嘉成さんの療育を導いた河島淳子さんが嘉成さんの描いた動物のアゴを指さして尋ねました。

RSK

(河島淳子さん)「ここにあるの、これ涎?」
(石村嘉成さん)「毛です」

河島さんは、口の周りを指さしてさらに問います。

(河島さん)
「ここ、タラっとしている」
(石村さん)
「顎のひげ」
(河島さん)
「顎のひげ?こんなにひっついているの?全部」

親しい様子の石村さんと河島さんに記者が問います。

(記者)
「お会いになるのは久しぶりなんですか?」
(石村さん)
「そうです」

RSK

28年前のトモニ療育センターで、石村嘉成さんはのけぞり悲鳴を上げていました。そんな嘉成さんは、2歳から6歳にかけて河島さんの療育に導かれました。

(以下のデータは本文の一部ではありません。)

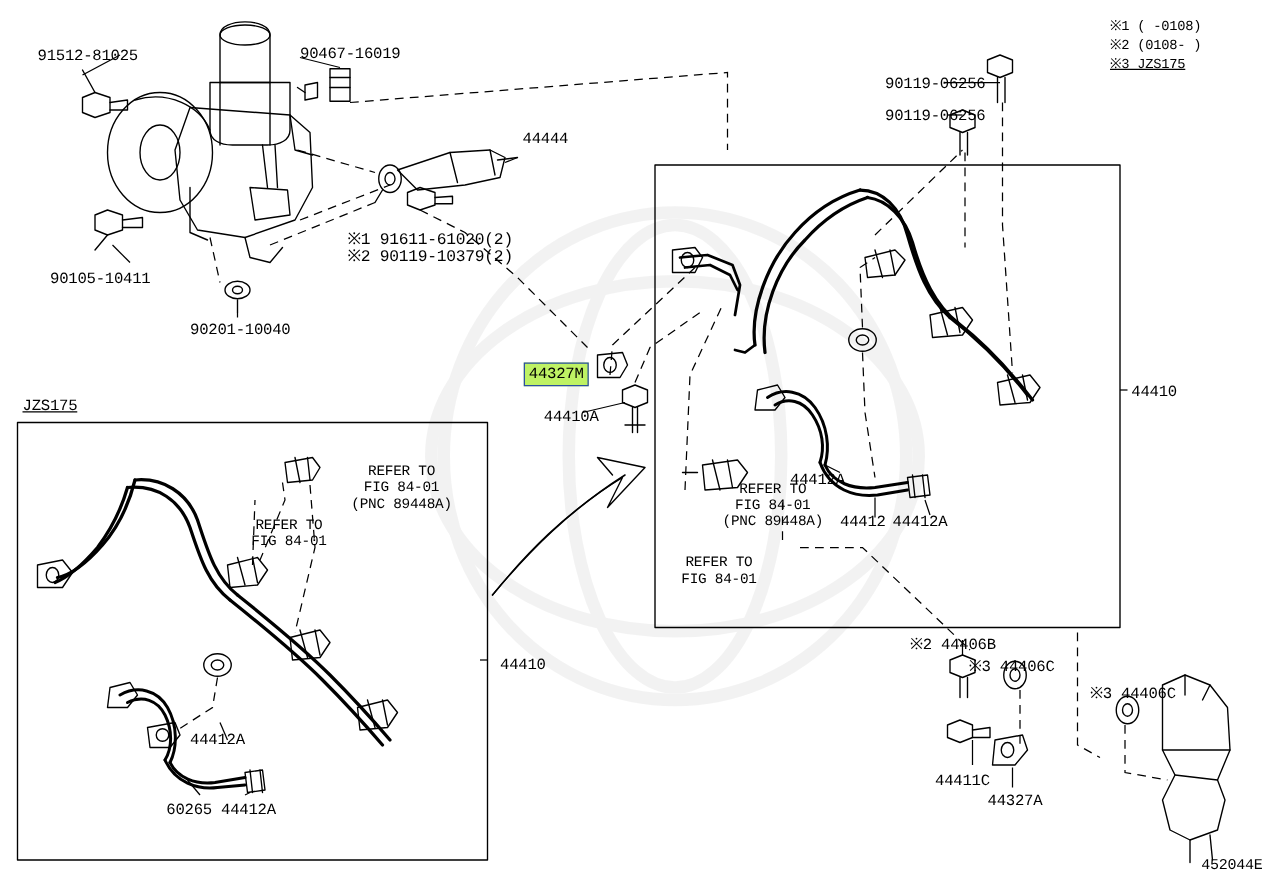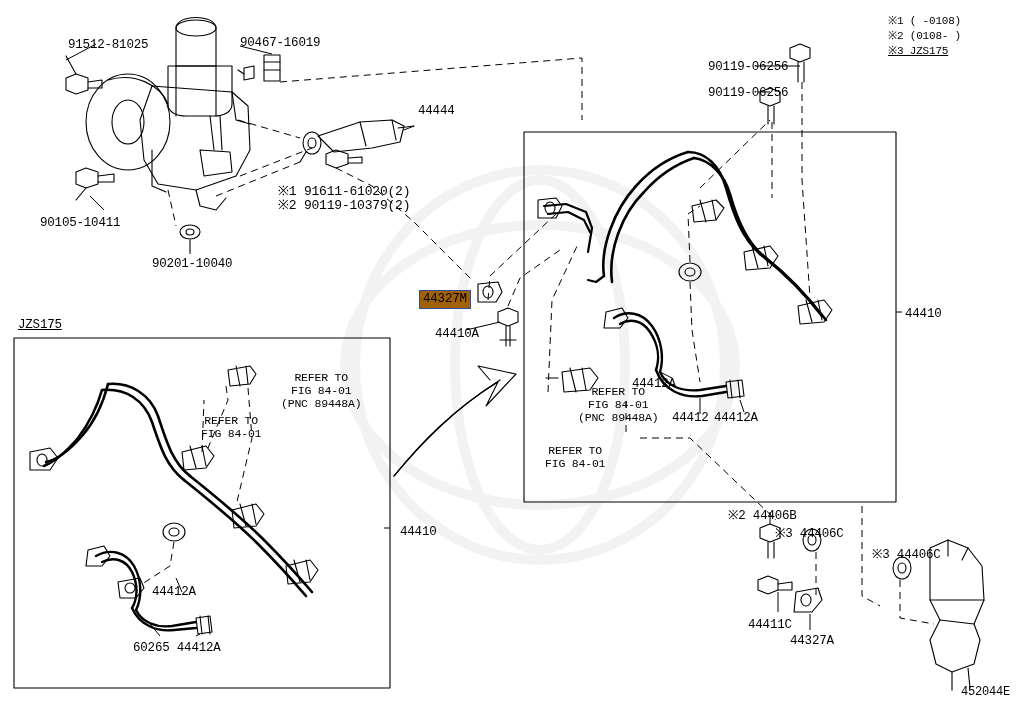--- a/index.html
+++ b/index.html
@@ -293,7 +293,7 @@
 
   <div class="lbl" style="left:18px; top:318px;text-decoration:underline;">JZS175</div>
 
-  <div class="lbl" style="left:30px; top:38px;margin-left:38px;">91512-81025</div>
+  <div class="lbl" style="left:30px; top:38px;">91512-81025</div>
   <div class="lbl" style="left:240px; top:36px;">90467-16019</div>
   <div class="lbl" style="left:418px; top:104px;">44444</div>
   <div class="lbl" style="left:40px; top:216px;">90105-10411</div>

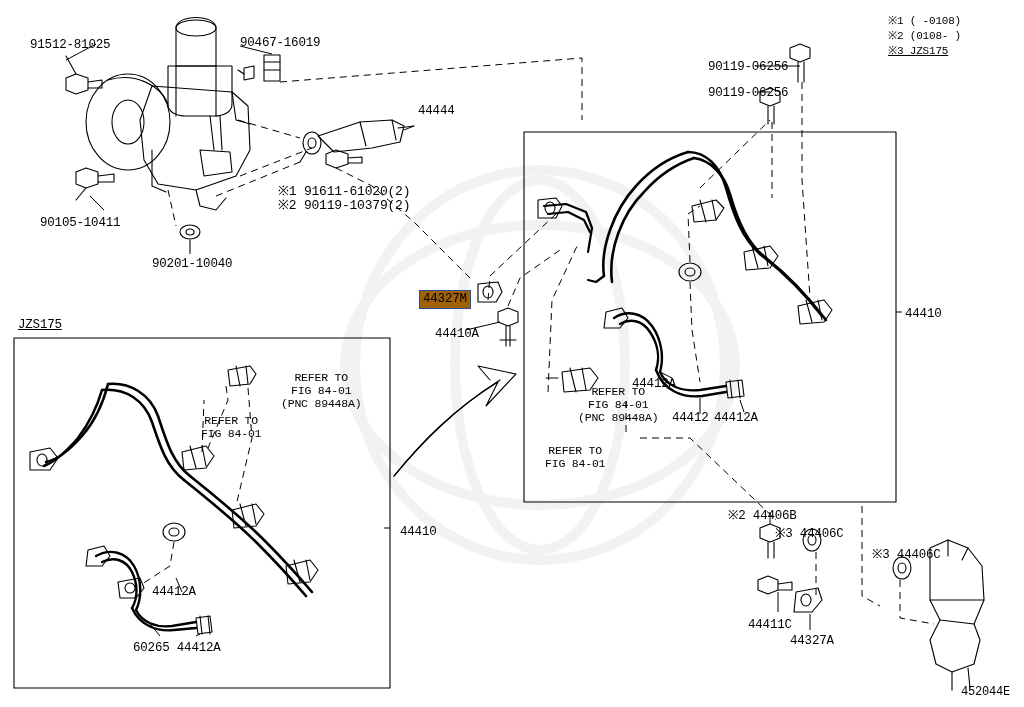--- a/index.html
+++ b/index.html
@@ -44,7 +44,7 @@
     font-family: "Liberation Mono", monospace;
     font-size: 12.5px;
     color: #000000;
-    background: #a16207;
+    background: #bef264;
     border: 1px solid #2b4ea2;
     padding: 1px 3px 2px 3px;
     white-space: nowrap;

社会で生きていく為に必要な知識と人間性を育んだ嘉成さん。その礎を築いたのが河島さんの療育でした。

RSK

(河島さん)
「まさに今もう彼は完成しているんじゃないかと思うぐらいね。人格的に。そんな感じがする」

RSK

河島さんの目に止まったのは5歳の頃に描いたライオンでした。

(河島さん)
「なにか健康な心というか、なんかそのものが今も一緒だと思うけど、それが表れている」

嘉成さんが一言添えたお気に入りの版画があります。

RSK

(河島先生)
「私が好きなのは『負けるな、負けないぞ』。あの言葉を思い出すと私の生き方に対して、というか絶対やり遂げたいものがあるものだからね、この自閉症教育というか。(嘉成さんは)非常に健康的ないいものを持っていて、それらが私たちを励ましたりとか貴重な存在だと思う」

RSK

記者が「今、嘉成さんにかけたい言葉はありますか?」と問うと、河島さんは「もう充分いいんじゃないの。誇りに思っています」とほほ笑みました。

石村嘉成展は岡山市北区の天満屋岡山店で5月12日まで開催中です。